Assigned task
Whenever a line in the material below contains "relative", copy that line.
- Opening Delimiter -
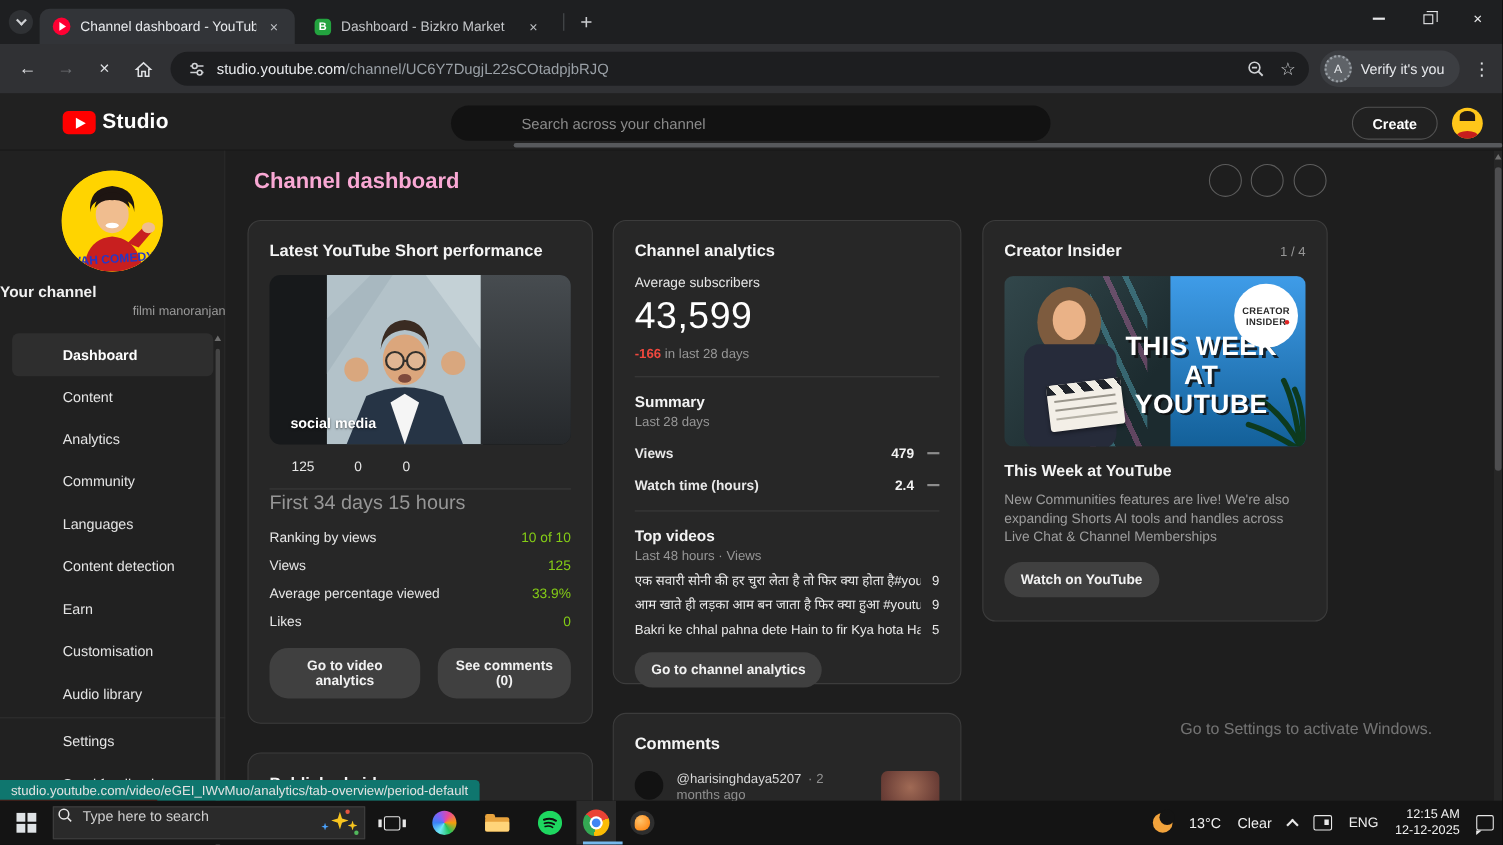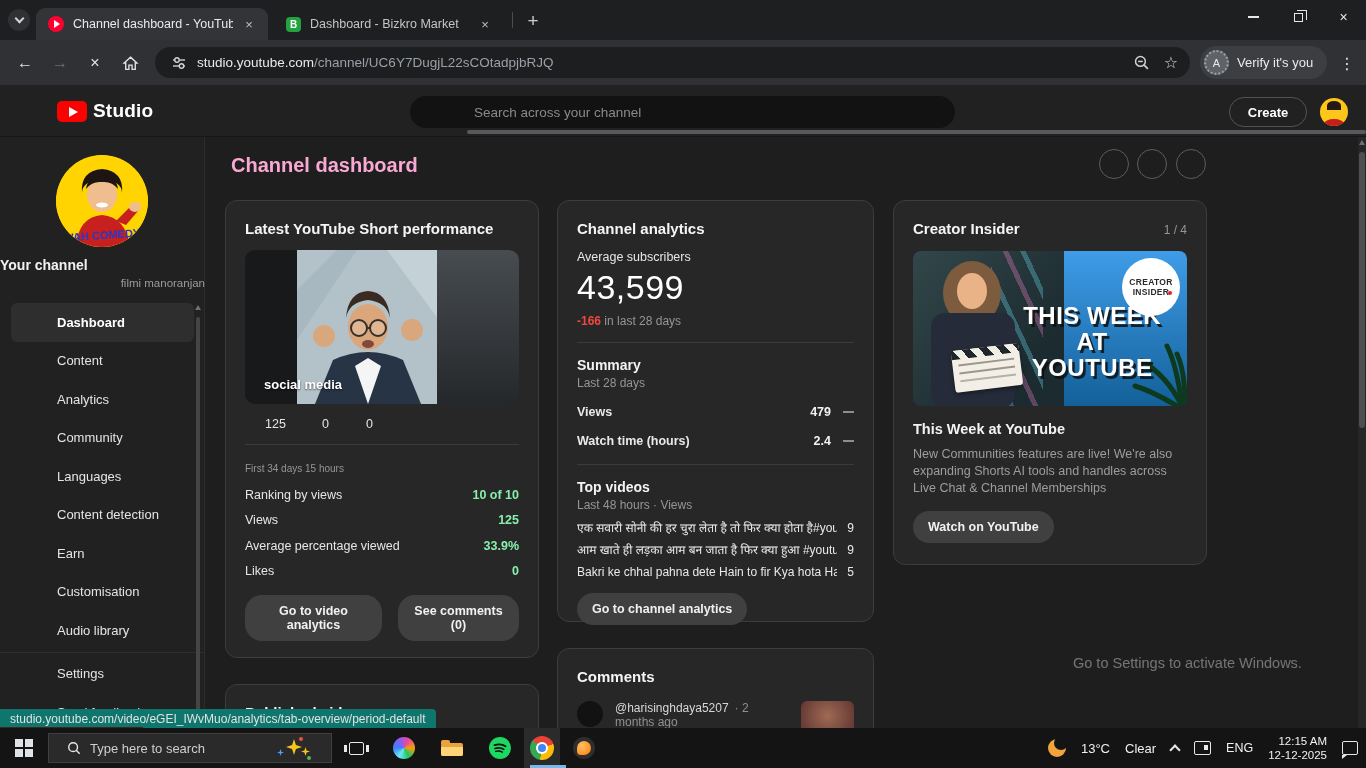--- a/index.html
+++ b/index.html
@@ -370,7 +370,7 @@
         <span>0</span>
       </div>
       <div class="divider" style="margin-top:13px"></div>
-      <div class="muted" style="margin-top:18px;font-size:10px">First 34 days 15 hours</div>
+      <div class="muted" style="margin-top:2px;font-size:18px">First 34 days 15 hours</div>
       <div style="margin-top:8px">
         <div class="srow">
             <span class="lb">Ranking by views</span>

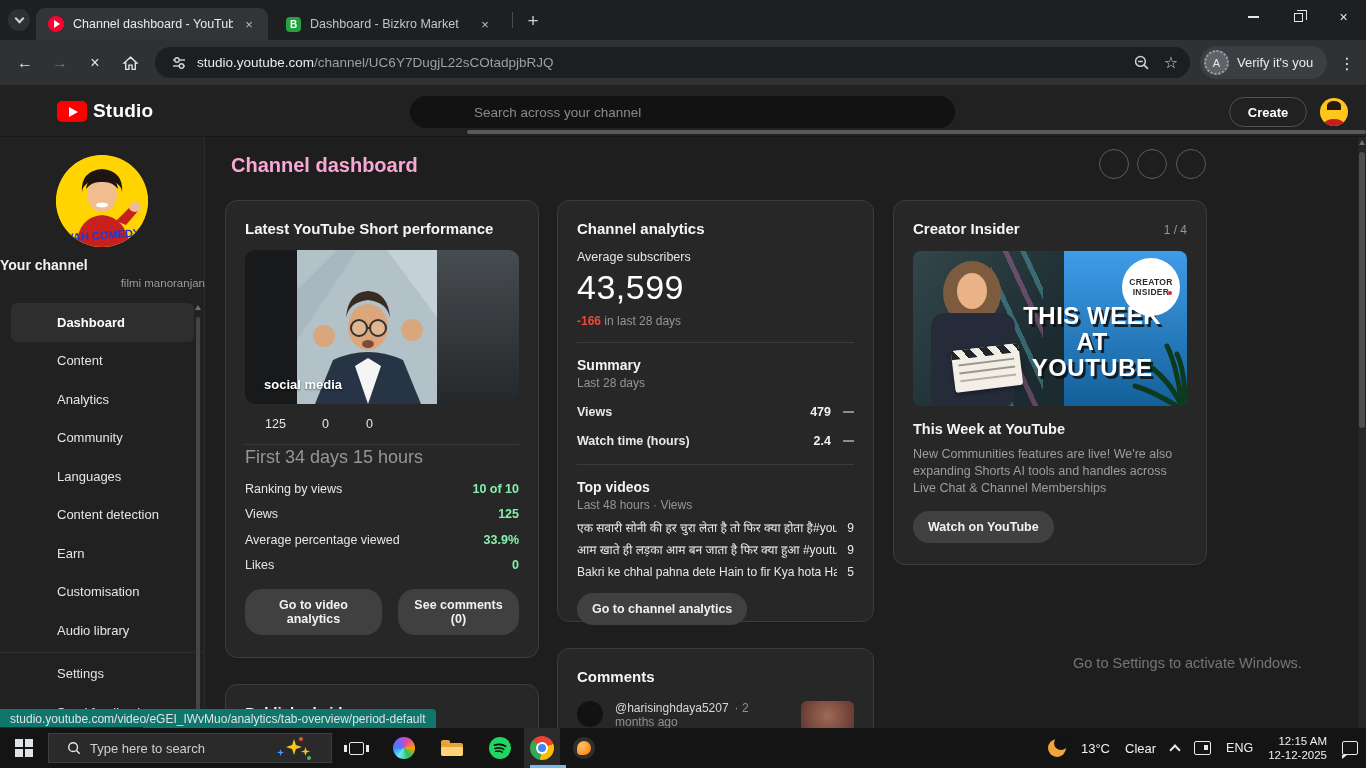--- a/index.html
+++ b/index.html
@@ -91,7 +91,7 @@
   .metrics span:nth-child(1){width:57px}.metrics span:nth-child(2){width:44px}.metrics span:nth-child(3){width:44px}
   .srow{display:flex;justify-content:space-between;align-items:center;height:25.5px;font-size:12.5px}
   .srow .lb{color:#e6e6e6;font-weight:500}
-  .srow .vl{color:#86efac;font-weight:bold}
+  .srow .vl{color:#84cc16;font-weight:normal}
   .btnrow{display:flex;gap:16px;margin-top:11px}
 
   

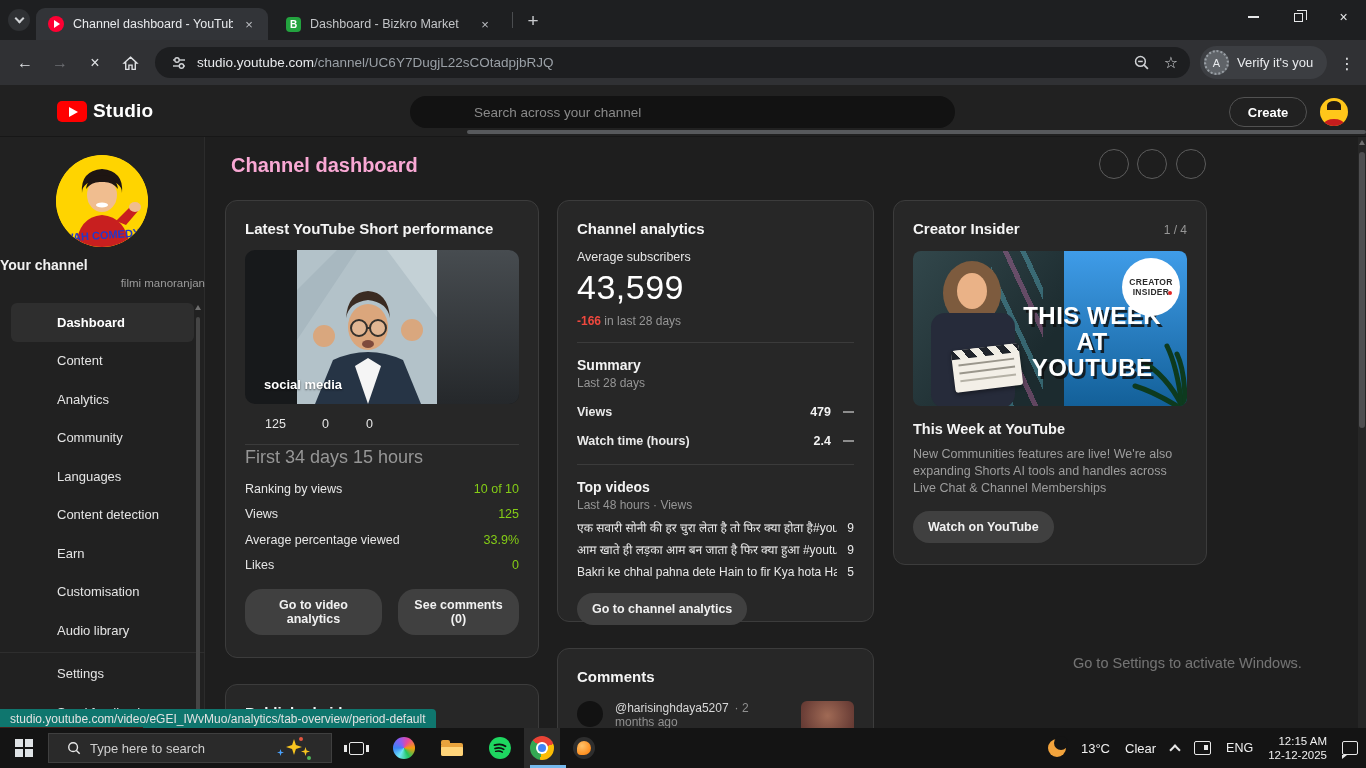--- a/index.html
+++ b/index.html
@@ -153,7 +153,7 @@
   .tb-slot.active::after{content:'';position:absolute;left:6px;bottom:0;width:36px;height:3px;background:#76b9ed}
   .winlogo{display:grid;grid-template-columns:8px 8px;grid-template-rows:8px 8px;gap:1.5px}
   .winlogo i{background:#dfe3e6}
-  .tbsearch{width:284px;height:30px;background:#2a2a2a;border:1px solid #3f3f3f;display:flex;align-items:center;padding:0 18px;position:relative}
+  .tbsearch{width:284px;height:30px;background:#2a2a2a;border:1px solid #3f3f3f;display:flex;align-items:flex-start;padding:0 3px;position:relative}
   .tbsearch input{flex:1;background:transparent;border:none;outline:none;color:#d6d6d6;font-size:13px;margin-left:9px;font-family:inherit}
   .tbsearch input::placeholder{color:#cfcfcf}
   .sparkles{position:relative;width:40px;height:26px;flex:none}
- Closing Delimiter -
Task output
-  .tbsearch{width:284px;height:30px;background:#2a2a2a;border:1px solid #3f3f3f;display:flex;align-items:center;padding:0 18px;position:relative}
+  .tbsearch{width:284px;height:30px;background:#2a2a2a;border:1px solid #3f3f3f;display:flex;align-items:flex-start;padding:0 3px;position:relative}
   .sparkles{position:relative;width:40px;height:26px;flex:none}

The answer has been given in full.